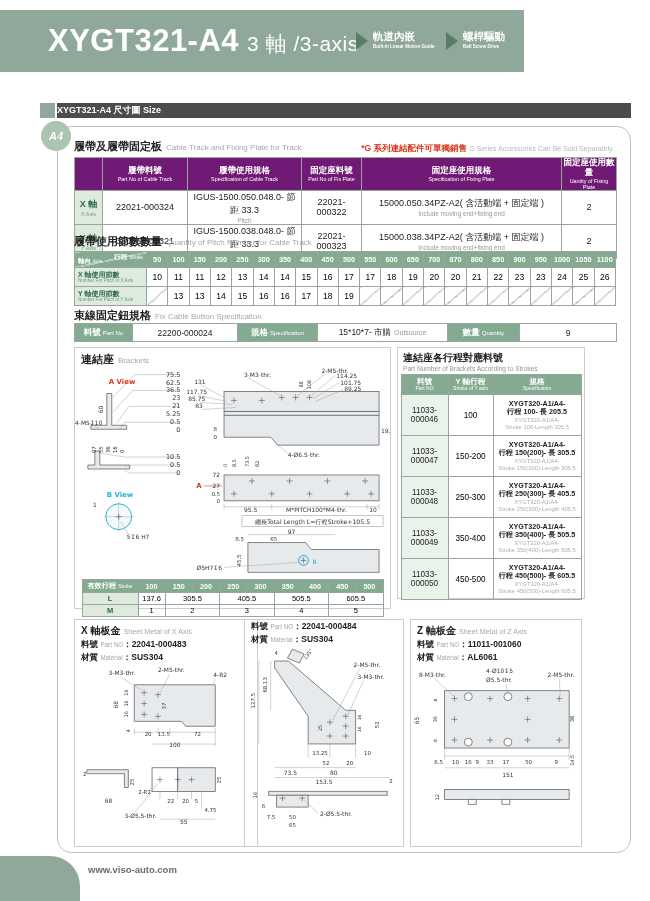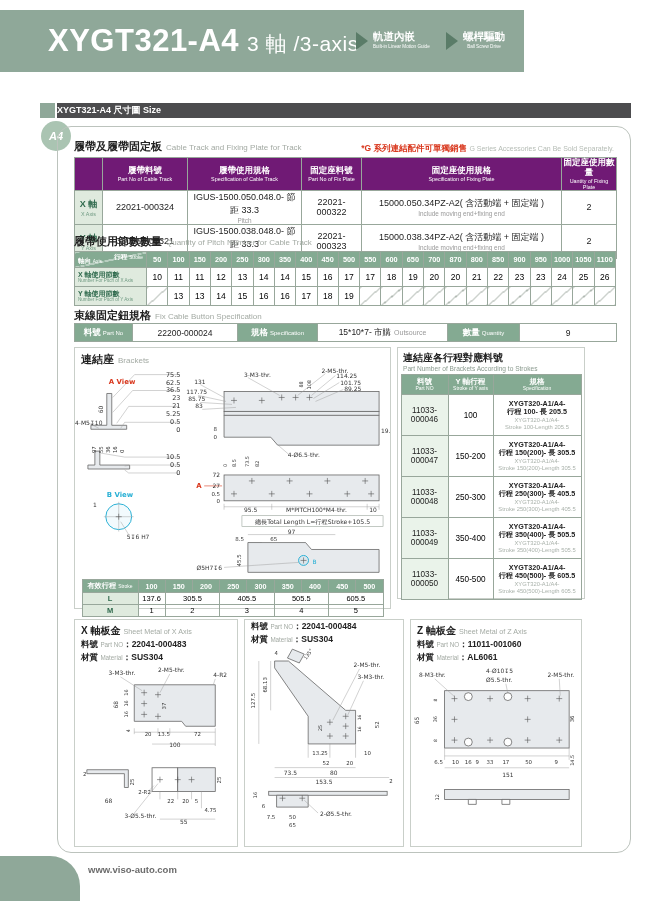--- a/index.html
+++ b/index.html
@@ -4,25 +4,25 @@
 <style>
   * { box-sizing: border-box; margin: 0; padding: 0; }
   body { width:650px; height:901px; position:relative; background:#fff;
          font-family:"Liberation Sans", sans-serif; overflow:hidden; }
   svg text { font-family:"DejaVu Sans", sans-serif; }
 
   
   .band { position:absolute; left:0; top:10px; width:524px; height:62px; background:#8fa899; }
   .band-title { position:absolute; left:48px; top:13px; color:#fff; font-size:31px; font-weight:bold; letter-spacing:.5px; white-space:nowrap; }
   .band-sub { font-size:21px; font-weight:normal; margin-left:8px; }
-  .hbadge { position:absolute; top:20px; display:flex; color:#fff; }
+  .hbadge { position:absolute; top:20px; display:flex; color:#fff;font-weight:bold; }
   .hbadge .tri { width:0; height:0; border-left:12px solid #5a7c68; border-top:9px solid transparent; border-bottom:9px solid transparent; margin-right:5px; margin-top:2px; }
   .hbadge b { display:block; font-size:10.5px; }
   .hbadge small { display:block; font-size:4.6px; }
-  #badge1 { left:356px; } #badge2 { left:446px;text-align:center; }
+  #badge1 { left:356px; } #badge2 { left:446px; }
 
   
   .secbar { position:absolute; top:103px; left:40px; width:591px; height:15px; }
   .secbar .sq { position:absolute; left:0; top:0; width:15px; height:15px; background:#8fa899; }
   .secbar .bar { position:absolute; left:17px; right:0; top:0; bottom:0; background:#4c4c4e; color:#fff;
                  font-size:9px; font-weight:bold; line-height:15px; padding-left:0; }
 
   
   .main { position:absolute; left:57px; top:126px; width:574px; height:727px;
           border:1.5px solid #bcc3bd; border-radius:14px; }
@@ -79,21 +79,21 @@
   .rtable { width:180px; margin:2px auto; }
   .rtable th { background:#84aa92; color:#fff; font-size:7.6px; height:20px; line-height:1.1; }
   .rtable th .en { display:block; font-size:5px; font-weight:normal; }
   .rtable td { height:41px; }
   .rtable td.part { background:#eaf3ea; font-size:8.2px; color:#222; }
   .rtable td.stk { font-size:8.2px; }
   .rtable td.spec { font-size:7.2px; font-weight:bold; line-height:1.2; color:#222; }
   .rtable td.spec .en { display:block; font-weight:normal; color:#aab2ab; font-size:5.8px; line-height:1.15; }
 
   .mpanel { position:absolute; top:492px; height:228px; border:1px solid #c9cfc9; }
-  #px { left:16px; width:164px; } #py { left:186px; width:160px; } #pz { left:352px; width:172px; }
+  #px { left:16px; width:184px; } #py { left:186px; width:160px; } #pz { left:352px; width:172px; }
   .mpanel .ttl { font-size:10px; font-weight:bold; color:#222; padding:4px 0 0 6px; white-space:nowrap; }
   .mpanel .ttl .en { font-size:7.2px; color:#a3aaa3; font-weight:normal; margin-left:3px; }
   .meta { font-size:8.5px; font-weight:bold; color:#222; padding:1px 0 0 6px; white-space:nowrap; }
   .meta small { font-weight:normal; color:#a3aaa3; font-size:6.3px; }
 
   .fgreen { position:absolute; left:0; top:856px; width:80px; height:45px; background:#8fa899; border-top-right-radius:30px; }
   .furl { position:absolute; left:88px; top:864px; font-size:9.5px; font-weight:bold; color:#6b6b6b; }
 
   .pl { fill:#e7eaed; stroke:#666; stroke-width:.8; }
   .wt { fill:#fff; stroke:#666; stroke-width:.8; }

-*-*-

# [Assigned task]
The whole listing, minus its images, should be repeated exactly.

# [Expected answer]
--- a/index.html
+++ b/index.html
@@ -4,25 +4,25 @@
 <style>
   * { box-sizing: border-box; margin: 0; padding: 0; }
   body { width:650px; height:901px; position:relative; background:#fff;
          font-family:"Liberation Sans", sans-serif; overflow:hidden; }
   svg text { font-family:"DejaVu Sans", sans-serif; }
 
   
   .band { position:absolute; left:0; top:10px; width:524px; height:62px; background:#8fa899; }
   .band-title { position:absolute; left:48px; top:13px; color:#fff; font-size:31px; font-weight:bold; letter-spacing:.5px; white-space:nowrap; }
   .band-sub { font-size:21px; font-weight:normal; margin-left:8px; }
-  .hbadge { position:absolute; top:20px; display:flex; color:#fff; }
+  .hbadge { position:absolute; top:20px; display:flex; color:#fff;font-weight:bold; }
   .hbadge .tri { width:0; height:0; border-left:12px solid #5a7c68; border-top:9px solid transparent; border-bottom:9px solid transparent; margin-right:5px; margin-top:2px; }
   .hbadge b { display:block; font-size:10.5px; }
   .hbadge small { display:block; font-size:4.6px; }
-  #badge1 { left:356px; } #badge2 { left:446px;text-align:center; }
+  #badge1 { left:356px; } #badge2 { left:446px; }
 
   
   .secbar { position:absolute; top:103px; left:40px; width:591px; height:15px; }
   .secbar .sq { position:absolute; left:0; top:0; width:15px; height:15px; background:#8fa899; }
   .secbar .bar { position:absolute; left:17px; right:0; top:0; bottom:0; background:#4c4c4e; color:#fff;
                  font-size:9px; font-weight:bold; line-height:15px; padding-left:0; }
 
   
   .main { position:absolute; left:57px; top:126px; width:574px; height:727px;
           border:1.5px solid #bcc3bd; border-radius:14px; }
@@ -79,21 +79,21 @@
   .rtable { width:180px; margin:2px auto; }
   .rtable th { background:#84aa92; color:#fff; font-size:7.6px; height:20px; line-height:1.1; }
   .rtable th .en { display:block; font-size:5px; font-weight:normal; }
   .rtable td { height:41px; }
   .rtable td.part { background:#eaf3ea; font-size:8.2px; color:#222; }
   .rtable td.stk { font-size:8.2px; }
   .rtable td.spec { font-size:7.2px; font-weight:bold; line-height:1.2; color:#222; }
   .rtable td.spec .en { display:block; font-weight:normal; color:#aab2ab; font-size:5.8px; line-height:1.15; }
 
   .mpanel { position:absolute; top:492px; height:228px; border:1px solid #c9cfc9; }
-  #px { left:16px; width:164px; } #py { left:186px; width:160px; } #pz { left:352px; width:172px; }
+  #px { left:16px; width:184px; } #py { left:186px; width:160px; } #pz { left:352px; width:172px; }
   .mpanel .ttl { font-size:10px; font-weight:bold; color:#222; padding:4px 0 0 6px; white-space:nowrap; }
   .mpanel .ttl .en { font-size:7.2px; color:#a3aaa3; font-weight:normal; margin-left:3px; }
   .meta { font-size:8.5px; font-weight:bold; color:#222; padding:1px 0 0 6px; white-space:nowrap; }
   .meta small { font-weight:normal; color:#a3aaa3; font-size:6.3px; }
 
   .fgreen { position:absolute; left:0; top:856px; width:80px; height:45px; background:#8fa899; border-top-right-radius:30px; }
   .furl { position:absolute; left:88px; top:864px; font-size:9.5px; font-weight:bold; color:#6b6b6b; }
 
   .pl { fill:#e7eaed; stroke:#666; stroke-width:.8; }
   .wt { fill:#fff; stroke:#666; stroke-width:.8; }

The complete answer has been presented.